Quel plaisir de voir une grande banque s’inquiéter enfin des réels problèmes de société. Cet acte de bravoure envers la population LGBTQIA+ est à saluer. Nous sommes certains que les motivations sont de nature purement humaines et nullement stratégiques.

Nous espérons voir un jour les banquiers arborer ces somptueuses cravates.

Ce geste de bonté laisse néanmoins un goût quelque peu amer au travers de la gorge de la rédaction, toujours préoccupée du bien-être des minorités opprimées. En effet, en octroyant des jours de congés aux personnes souhaitant passer d’un service trois pièces à une vulve et vice-versa, UBS place les trans sur un piédestal et en oublie les nombreuses autres lettres de l’alphabet du lobby arc-en-ciel, inacceptable selon nous.

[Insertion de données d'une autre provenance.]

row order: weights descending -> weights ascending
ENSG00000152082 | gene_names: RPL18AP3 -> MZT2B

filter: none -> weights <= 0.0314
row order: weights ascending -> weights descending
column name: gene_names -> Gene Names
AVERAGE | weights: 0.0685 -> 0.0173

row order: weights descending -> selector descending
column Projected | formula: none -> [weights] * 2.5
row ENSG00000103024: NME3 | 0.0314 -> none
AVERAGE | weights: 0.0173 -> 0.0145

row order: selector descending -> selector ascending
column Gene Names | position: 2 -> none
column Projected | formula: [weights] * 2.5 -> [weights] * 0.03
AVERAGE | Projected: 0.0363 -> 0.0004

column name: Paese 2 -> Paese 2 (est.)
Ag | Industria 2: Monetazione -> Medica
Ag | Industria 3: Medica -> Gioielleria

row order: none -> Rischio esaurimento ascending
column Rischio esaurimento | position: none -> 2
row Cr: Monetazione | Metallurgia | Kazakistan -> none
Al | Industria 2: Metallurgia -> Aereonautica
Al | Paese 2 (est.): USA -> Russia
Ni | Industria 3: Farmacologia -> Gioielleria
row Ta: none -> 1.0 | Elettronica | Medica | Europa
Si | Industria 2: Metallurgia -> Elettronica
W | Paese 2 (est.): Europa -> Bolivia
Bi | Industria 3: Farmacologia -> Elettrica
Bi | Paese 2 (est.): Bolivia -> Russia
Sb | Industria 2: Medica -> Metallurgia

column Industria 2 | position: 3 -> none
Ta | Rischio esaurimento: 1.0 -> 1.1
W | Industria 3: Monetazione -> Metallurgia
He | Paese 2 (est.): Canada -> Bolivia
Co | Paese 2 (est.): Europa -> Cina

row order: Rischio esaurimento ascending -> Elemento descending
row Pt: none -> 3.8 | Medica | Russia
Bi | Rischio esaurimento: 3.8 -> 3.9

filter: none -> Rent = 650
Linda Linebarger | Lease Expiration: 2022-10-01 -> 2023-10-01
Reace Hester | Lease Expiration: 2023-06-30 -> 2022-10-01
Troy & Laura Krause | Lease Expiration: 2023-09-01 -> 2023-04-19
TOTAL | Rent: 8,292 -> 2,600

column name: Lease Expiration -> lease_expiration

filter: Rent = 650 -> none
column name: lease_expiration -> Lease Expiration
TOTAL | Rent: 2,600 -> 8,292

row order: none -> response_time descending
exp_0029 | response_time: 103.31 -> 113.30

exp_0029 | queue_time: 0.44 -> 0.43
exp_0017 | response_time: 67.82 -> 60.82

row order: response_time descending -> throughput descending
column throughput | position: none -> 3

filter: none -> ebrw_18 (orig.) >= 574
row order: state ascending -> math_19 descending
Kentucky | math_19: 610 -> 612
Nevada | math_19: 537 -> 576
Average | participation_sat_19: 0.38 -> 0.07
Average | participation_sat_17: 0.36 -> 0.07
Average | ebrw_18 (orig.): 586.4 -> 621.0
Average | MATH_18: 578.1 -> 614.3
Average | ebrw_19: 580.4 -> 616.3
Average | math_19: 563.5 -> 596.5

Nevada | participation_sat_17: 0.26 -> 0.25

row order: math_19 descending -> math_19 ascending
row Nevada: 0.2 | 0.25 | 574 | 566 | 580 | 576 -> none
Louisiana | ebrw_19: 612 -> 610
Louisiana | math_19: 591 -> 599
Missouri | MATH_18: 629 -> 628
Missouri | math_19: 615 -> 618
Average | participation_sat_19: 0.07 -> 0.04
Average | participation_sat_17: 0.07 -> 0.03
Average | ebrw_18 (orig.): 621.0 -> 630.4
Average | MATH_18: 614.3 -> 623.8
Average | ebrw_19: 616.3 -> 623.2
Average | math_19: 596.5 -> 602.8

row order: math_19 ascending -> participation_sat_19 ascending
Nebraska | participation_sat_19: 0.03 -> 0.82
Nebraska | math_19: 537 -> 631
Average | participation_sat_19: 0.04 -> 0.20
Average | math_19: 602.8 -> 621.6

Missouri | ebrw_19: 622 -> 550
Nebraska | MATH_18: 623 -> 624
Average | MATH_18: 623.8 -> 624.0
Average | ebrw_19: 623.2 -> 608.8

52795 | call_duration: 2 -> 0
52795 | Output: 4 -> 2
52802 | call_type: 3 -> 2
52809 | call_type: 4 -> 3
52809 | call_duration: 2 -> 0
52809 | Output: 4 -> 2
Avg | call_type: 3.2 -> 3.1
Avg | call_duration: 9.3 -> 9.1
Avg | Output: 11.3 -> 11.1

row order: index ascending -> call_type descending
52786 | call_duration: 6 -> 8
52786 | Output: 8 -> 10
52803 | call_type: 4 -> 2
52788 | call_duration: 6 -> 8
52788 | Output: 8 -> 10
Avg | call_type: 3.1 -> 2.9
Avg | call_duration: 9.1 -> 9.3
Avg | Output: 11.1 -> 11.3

Pire encore, nous craignons une augmentation des violences envers ces personnes par leurs collègues jaloux, malheureusement incapables de cerner la pertinence de ce privilège symbolique. Les plus sournois pourraient même simuler un changement de sexe afin de gagner quelques jours de vacances, salissant cette noble et courageuse démarche d’émancipation sexuelle par leur individualisme.

Cette mesure visant à aider les personnes trans pourrait donc finalement se retourner contre elles. Afin de les protéger, nous invitons l’UBS à renoncer à l’instauration de ces congés, un geste courageux mais malheureusement trop audacieux dans ces terreaux fertiles à l’extrême droite que sont les banques.